The Indians have been playing arguably their best baseball in a long while. They came into last night’s game with the Royals riding a 3-game winning streak and had started to look like the Indians we had expected to see all season long. Unfortunately, the streak came to an end as the Indians fell to the Royals by a final score of 7-6 in 14 innings.
While the Indians lost, it wasn’t the result of a lack of effort. What we’ve seen now in two games under Sandy Alomar is that this team is going to fight to the bitter end. It probably also doesn’t hurt that the firing of Acta signals to the players that the front office has come to a point where they realize changes need to be made. In other words, start playing as if your job depended on it.
Things got off to a good start for the Indians in the bottom of the first against Royals starter Jake Odorizzi. After back to back walks to Jason Kipnis and Carlos Santana, Lonnie Chisenhall, who found himself hitting in the cleanup spot last night, smacked and RBI double to right, scoring Kipnis and putting the Tribe up 1-0. Unfortunately for the Indians, Jeanmar Gomez wouldn’t be able to make the 1-0 lead hold up.
In the top of the third, the Royals offense came to life in a big way. After retiring the first two batters of the inning, Gomez gave up a single to Irving Falu and then walked Alex Gordon. Billy Butler made him pay for those mistakes by singling to left. Falu scored on the play and tied things up, 1-1. Gomez then loaded the bases and proceeded to give up a two run double to right off the bat of Mike Moustakas. Finishing up the scoring for the Royals in the third inning was Jeff Francoeur. With the count 2-0, Francoeur sent the next pitch deep into the bleachers in left to put the Royals up 6-1.
That lead would hold up for most of the night. The Indians added a run in the bottom half of the thanks to two errors on one play Royals’ pitcher Nate Adcock. Then in the bottom of the eighth, trailing 6-2, things got interesting. Shin-Soo Choo came up huge by delivering a two run single with the bases loaded. It cut the Royals lead down to 6-4 and put the Indians in prime position to make a comeback, only it wasn’t meant to be. At least not in the eighth.
One inning later, with Santana and Chisenhall on third and second respectively, Asdrubal Cabrera delivered yet another in a series of clutch hits as a member of the Indians. With two out and the count full, Cabrera hit a weak broken bat blooper to right center that would score both Santana and Chisenhall. It was perfectly placed and split the outfielders, thus allowing Cabrera to advance to second. It looked as if the Indians were about to pull off the dramatic comeback. Michael Brantley was intentionally walked, and then Ezequiel Carrera walked, loading the bases for Choo. However, he couldn’t get it done and flied out to center.
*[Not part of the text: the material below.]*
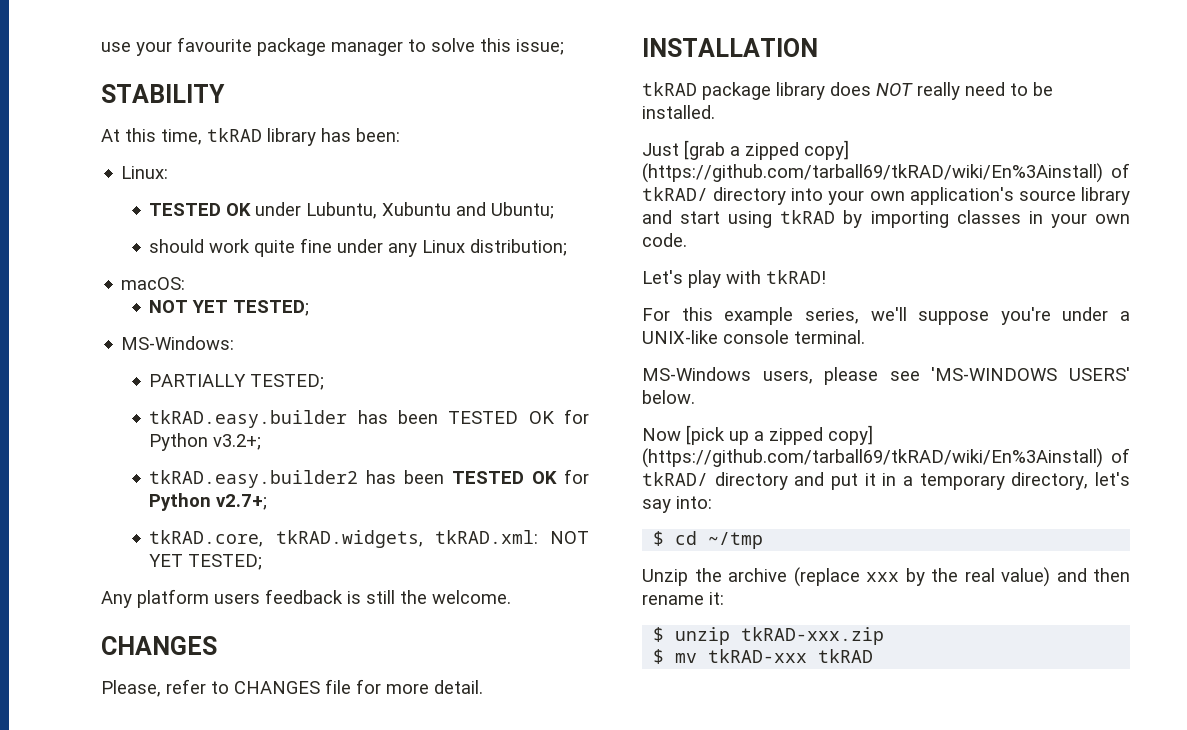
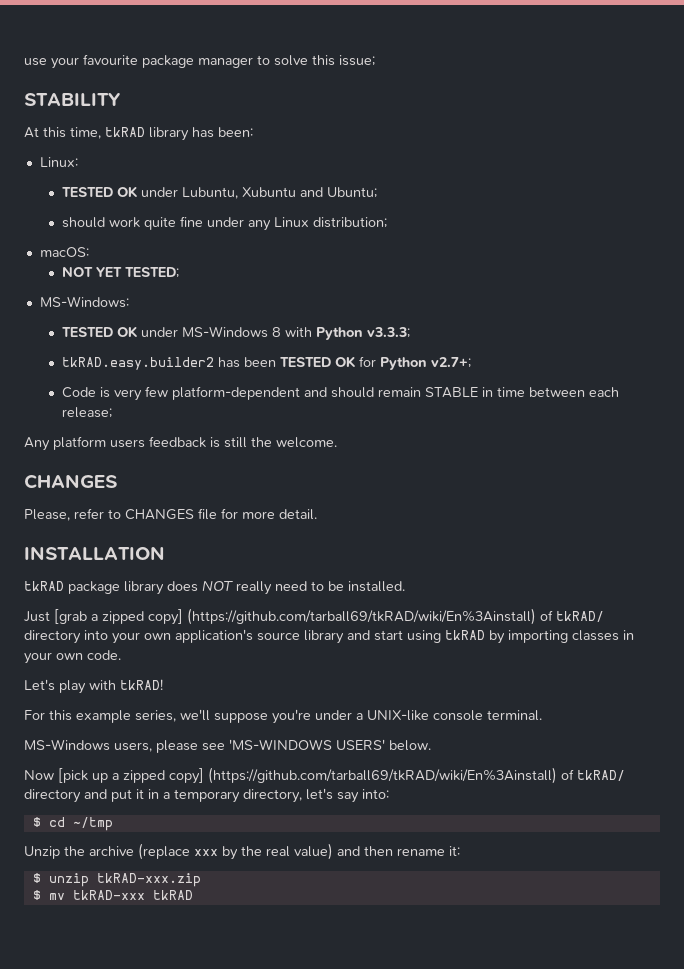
[149,374,325,390] [149,409,589,428] [149,433,262,451] PARTIALLY TESTED; // tkRAD.easy.builder has been TESTED OK for Python v3.2+; -> [62,326,411,340] TESTED OK under MS-Windows 8 with Python v3.3.3;
[149,530,589,548] [149,554,263,570] tkRAD.core, tkRAD.widgets, tkRAD.xml: NOT YET TESTED; -> [62,386,620,401] [62,407,113,418] Code is very few platform-dependent and should remain STABLE in time between each release;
The Indians had plenty of opportunities to end the game in extras. In four of the five bonus innings, the Indians got at least one man on base. In three of those innings they were able to get a man to third and in two of those innings it was a runner on third and less than one out. As a matter of fact, while trailing 7-6 in the bottom of the 14th thanks to a Tony Abreu RBI single in the top half, the Indians managed to loaded the bases with no one out. They just couldn’t get the big hit when they needed it most. Kelvin Herrera settled down and got Santana to fly out, Chisenhall to line out, and Casey Kotchman to ground out to end the game.
The Good: Loved the fight in the Indians last night. We had gotten so accustomed to watching the Indians fall behind and seemingly give up. Not last night. They battled there way back from a 6-1 deficit and had more than a handful of opportunities to actually win the game. It’s too early to tell whether or not this is a result of Alomar sitting in the manager’s seat, but in two games so far you have to be encouraged by what we’ve seen.
I was also a fan of Chisenhall being in the cleanup spot. If he’s going to be a core piece of the middle of the order for years to come, why continue to coddle him by hitting him in the bottom third? The Indians should be hitting him in the 3, 4, or 5-hole and getting him accustomed to the types of situations he’ll be facing as soon as next season. If that was Alomar’s decision, then I say, “Bravo, Sandy… Bravo!”
The Bad: I already mentioned it, but the inability of the Indians to get the big hit to win the game. They had so many opportunities to win and each and every time they came up short. It was essentially a microcosm of the entire season for the Indians. We’ve said it time and time again. The Indians need to improve their situational hitting if they want to improve themselves as a team.
Also, Jeanmar Gomez had a rough night. We expected good things from him this season thanks in large part to a successful Spring Training campaign, but he has completely fallen apart. Is he someone the Indians can rely on moving forward? Is he anything more than just a spot starter at the Major League level? It’s hard to say at this point, but if things keep progressing at this rate he may find himself in Columbus for the majority of next season.